### [WHAT THE TASK ASKS]
Copy out only the span from the line with "ihre Funktionalität überprüfen." to the end of the data, both ends kept, word for word.

### [SOURCE RECORDS]
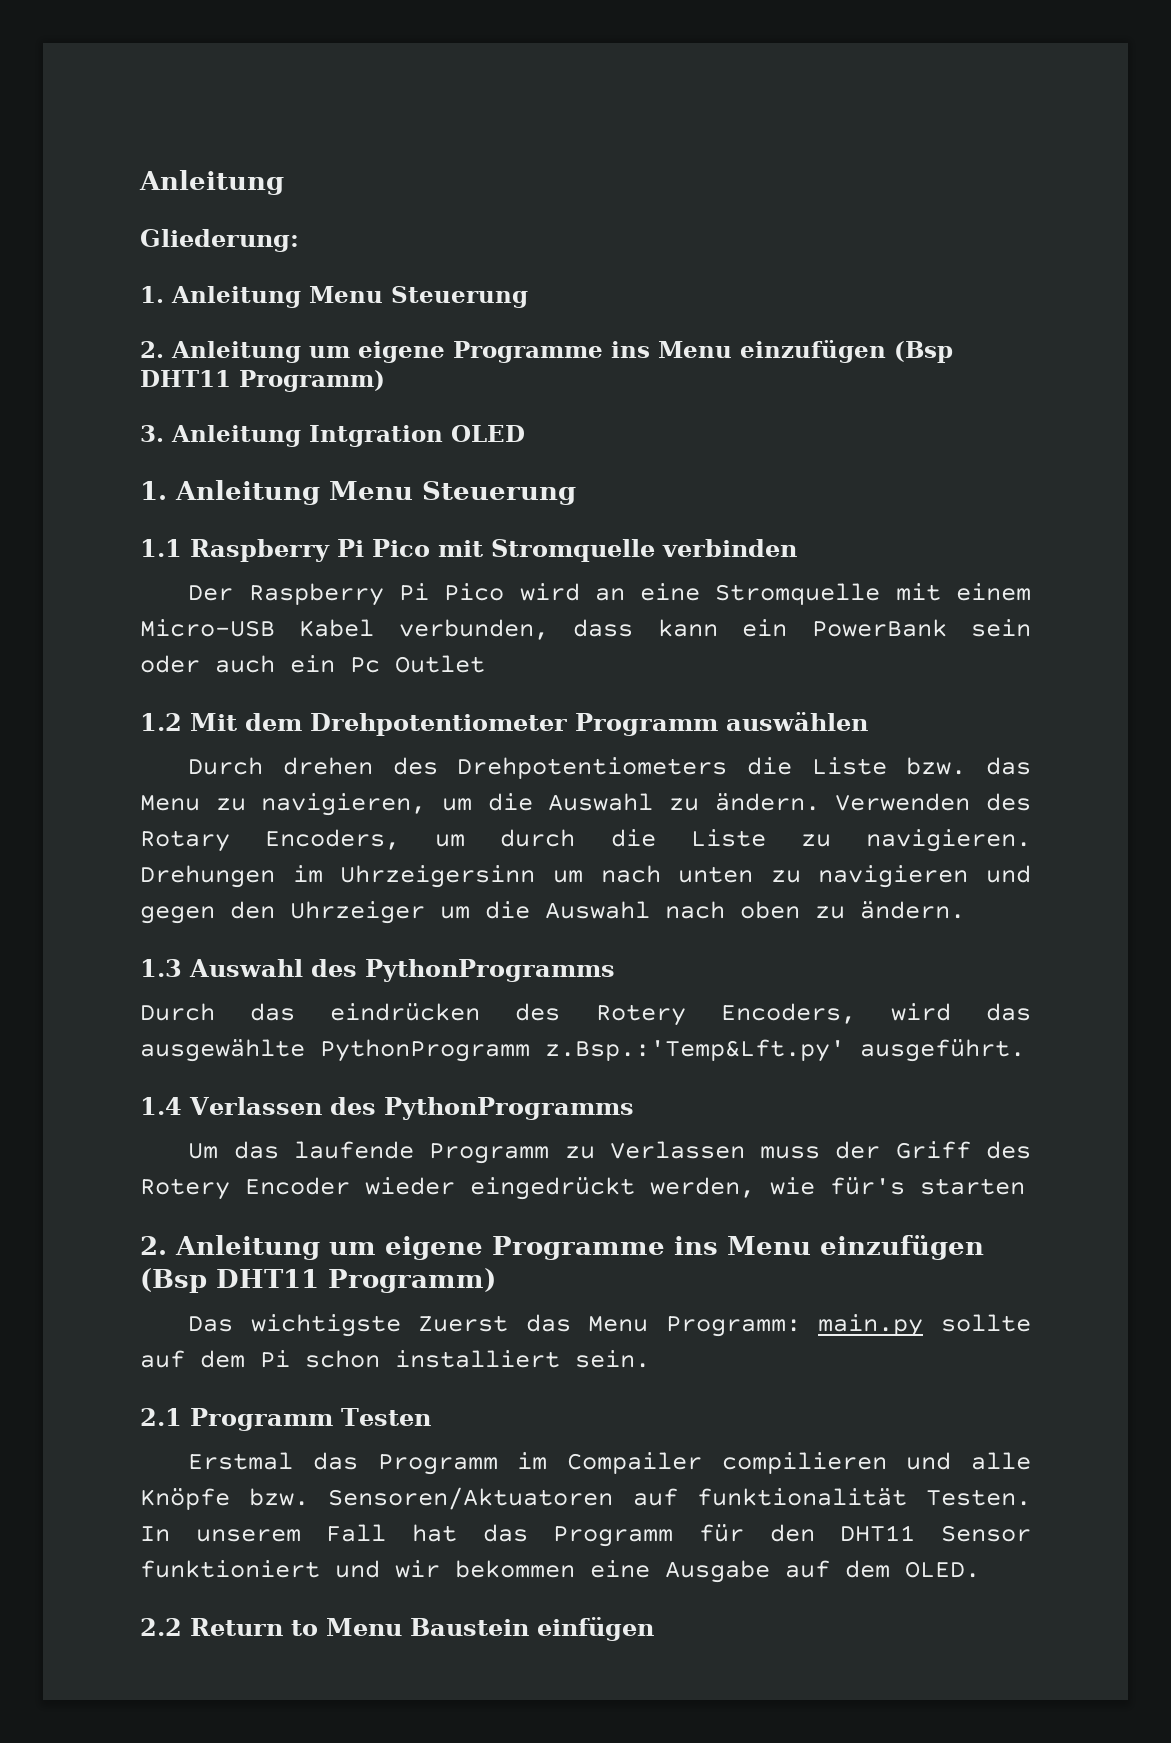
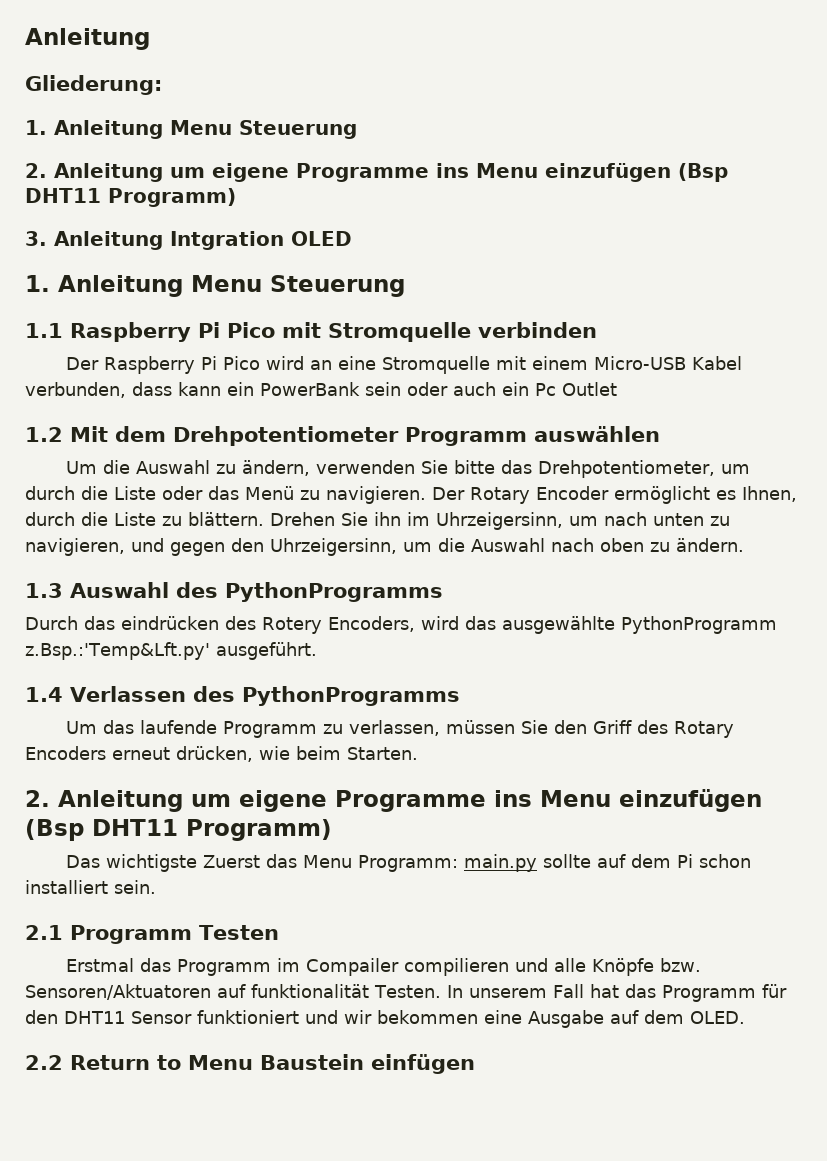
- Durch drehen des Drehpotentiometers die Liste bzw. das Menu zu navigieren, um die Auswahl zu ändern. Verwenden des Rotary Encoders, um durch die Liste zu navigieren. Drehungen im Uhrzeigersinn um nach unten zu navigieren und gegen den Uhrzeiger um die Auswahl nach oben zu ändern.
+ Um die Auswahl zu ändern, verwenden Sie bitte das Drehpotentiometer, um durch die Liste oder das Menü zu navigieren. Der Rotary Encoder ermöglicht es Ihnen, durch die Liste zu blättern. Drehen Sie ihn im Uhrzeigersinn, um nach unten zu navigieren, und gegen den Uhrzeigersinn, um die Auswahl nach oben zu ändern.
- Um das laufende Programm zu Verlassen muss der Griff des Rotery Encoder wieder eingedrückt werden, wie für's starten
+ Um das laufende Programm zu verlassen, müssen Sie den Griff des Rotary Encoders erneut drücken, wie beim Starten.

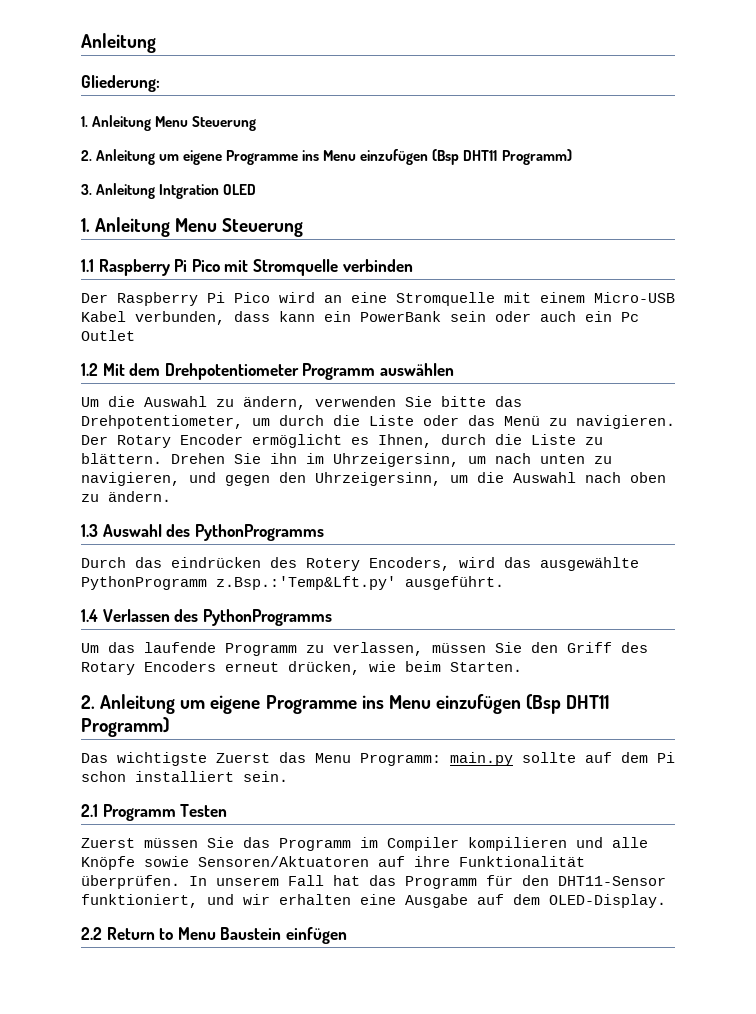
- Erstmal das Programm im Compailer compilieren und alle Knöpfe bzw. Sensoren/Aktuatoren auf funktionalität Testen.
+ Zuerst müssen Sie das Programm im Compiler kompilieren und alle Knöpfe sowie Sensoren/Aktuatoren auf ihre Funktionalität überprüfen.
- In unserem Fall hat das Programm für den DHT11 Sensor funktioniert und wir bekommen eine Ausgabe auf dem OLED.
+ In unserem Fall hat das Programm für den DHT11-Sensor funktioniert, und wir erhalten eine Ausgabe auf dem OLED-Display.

### [RESULT FOR THIS EXERCISE]
+ Zuerst müssen Sie das Programm im Compiler kompilieren und alle Knöpfe sowie Sensoren/Aktuatoren auf ihre Funktionalität überprüfen.
- In unserem Fall hat das Programm für den DHT11 Sensor funktioniert und wir bekommen eine Ausgabe auf dem OLED.
+ In unserem Fall hat das Programm für den DHT11-Sensor funktioniert, und wir erhalten eine Ausgabe auf dem OLED-Display.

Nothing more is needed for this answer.